Data records:
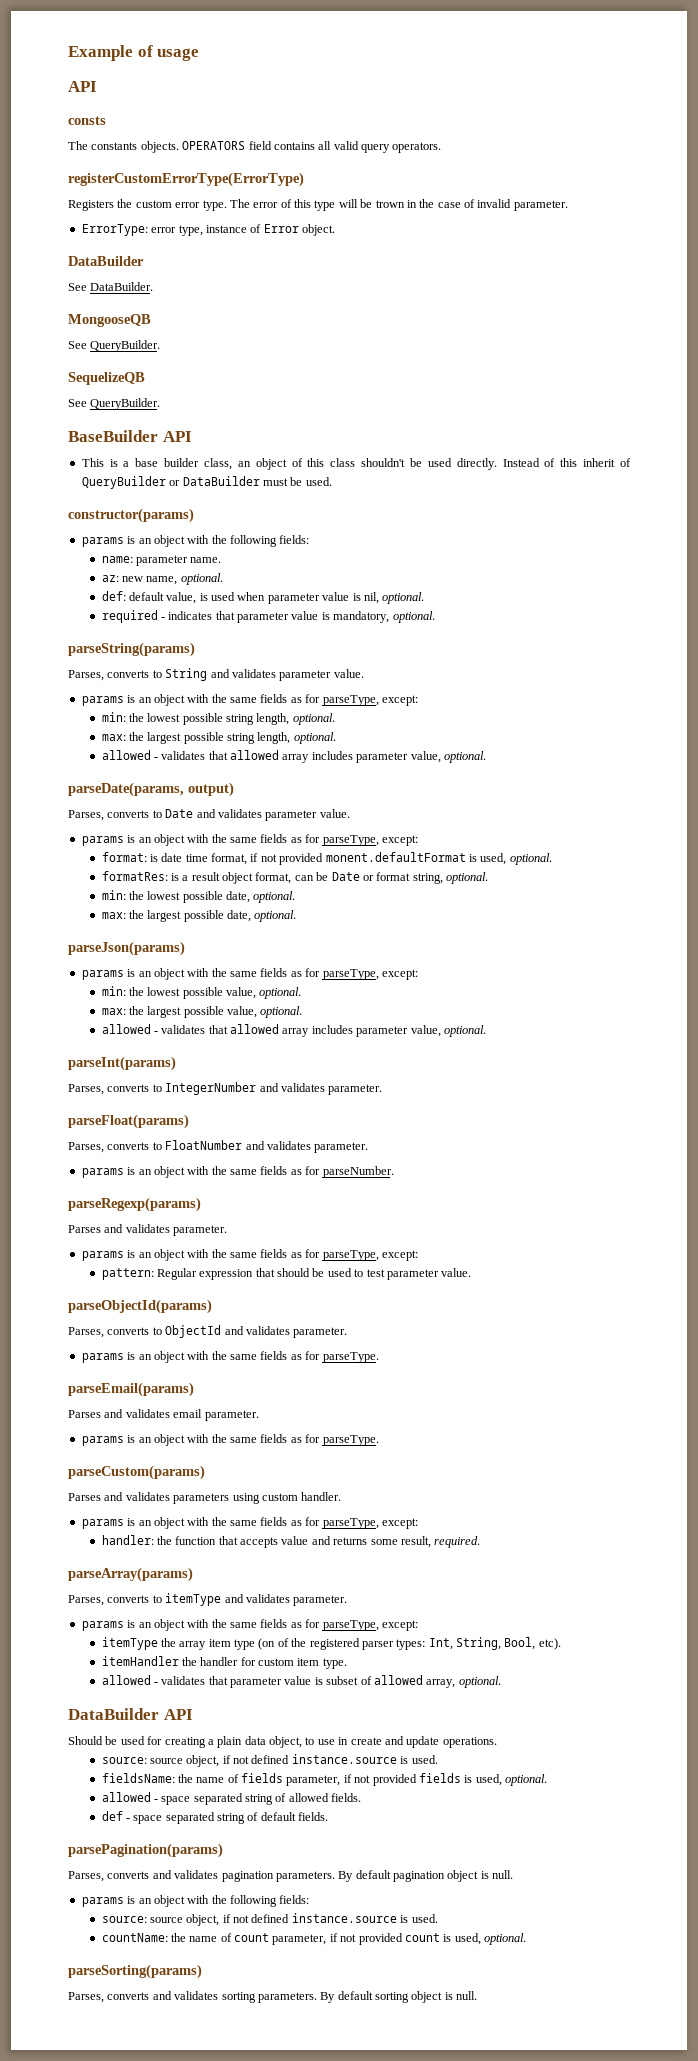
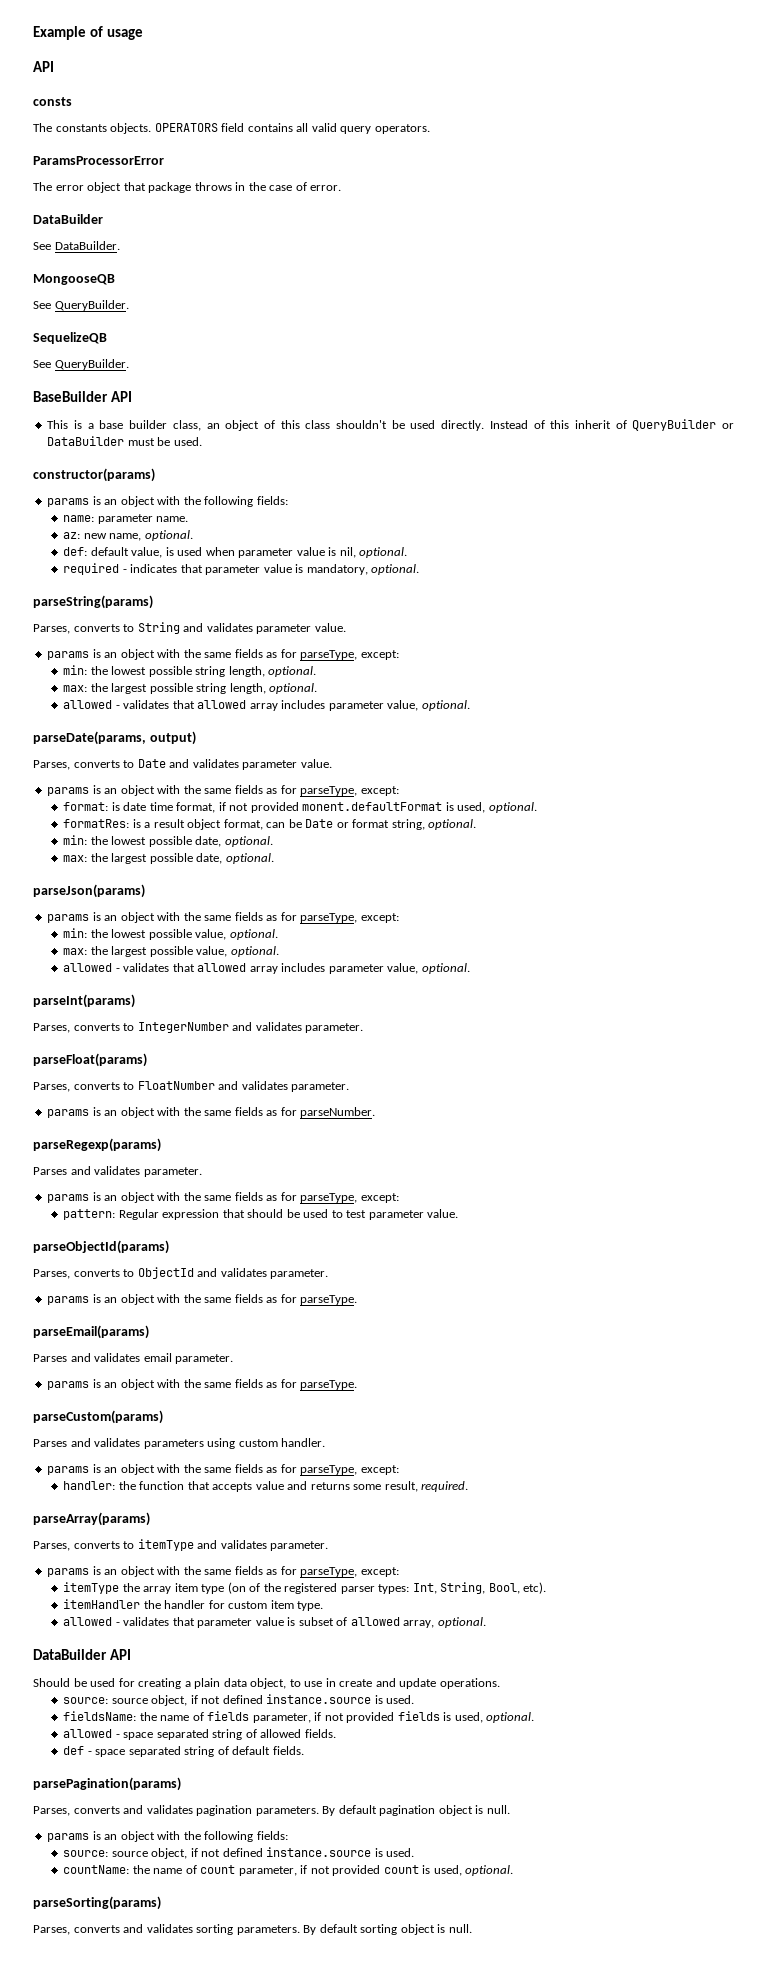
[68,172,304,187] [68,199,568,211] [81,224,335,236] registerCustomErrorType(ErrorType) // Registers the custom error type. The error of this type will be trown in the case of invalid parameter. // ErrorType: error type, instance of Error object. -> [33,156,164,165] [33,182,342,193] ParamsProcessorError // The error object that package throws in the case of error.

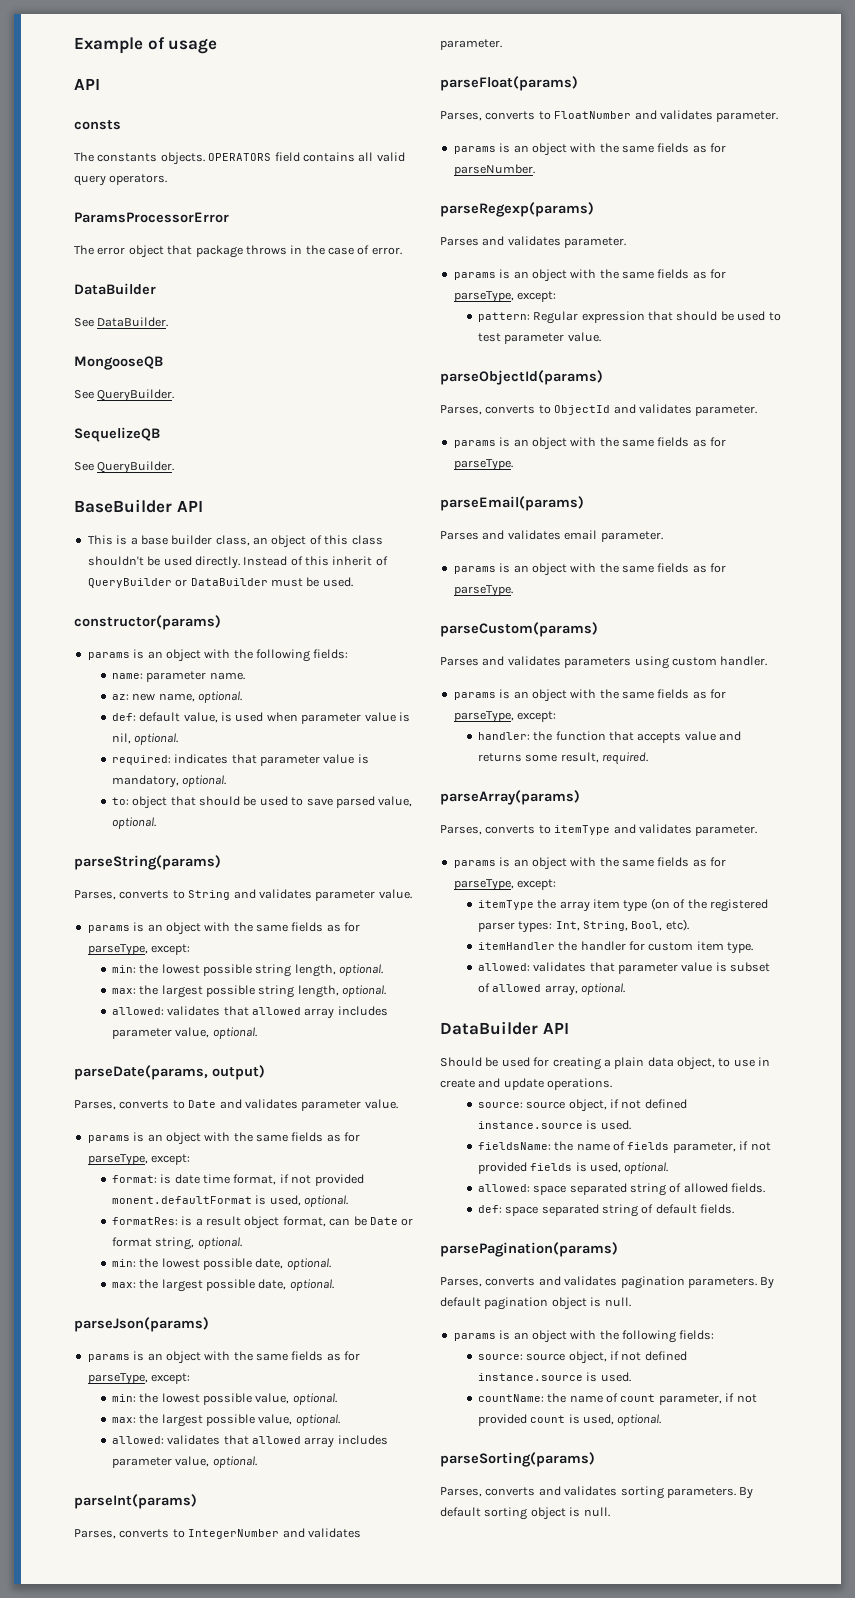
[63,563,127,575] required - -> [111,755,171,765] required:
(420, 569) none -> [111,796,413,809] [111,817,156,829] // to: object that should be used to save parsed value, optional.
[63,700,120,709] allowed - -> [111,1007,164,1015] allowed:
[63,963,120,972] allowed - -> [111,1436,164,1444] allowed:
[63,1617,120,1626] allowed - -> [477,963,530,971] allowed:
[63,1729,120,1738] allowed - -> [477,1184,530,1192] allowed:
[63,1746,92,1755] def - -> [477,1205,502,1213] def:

__Assignment__
Leave out the pictures, and give all the records again exactly.

__Answer to the problem__
[68,172,304,187] [68,199,568,211] [81,224,335,236] registerCustomErrorType(ErrorType) // Registers the custom error type. The error of this type will be trown in the case of invalid parameter. // ErrorType: error type, instance of Error object. -> [33,156,164,165] [33,182,342,193] ParamsProcessorError // The error object that package throws in the case of error.

[63,563,127,575] required - -> [111,755,171,765] required:
(420, 569) none -> [111,796,413,809] [111,817,156,829] // to: object that should be used to save parsed value, optional.
[63,700,120,709] allowed - -> [111,1007,164,1015] allowed:
[63,963,120,972] allowed - -> [111,1436,164,1444] allowed:
[63,1617,120,1626] allowed - -> [477,963,530,971] allowed:
[63,1729,120,1738] allowed - -> [477,1184,530,1192] allowed:
[63,1746,92,1755] def - -> [477,1205,502,1213] def:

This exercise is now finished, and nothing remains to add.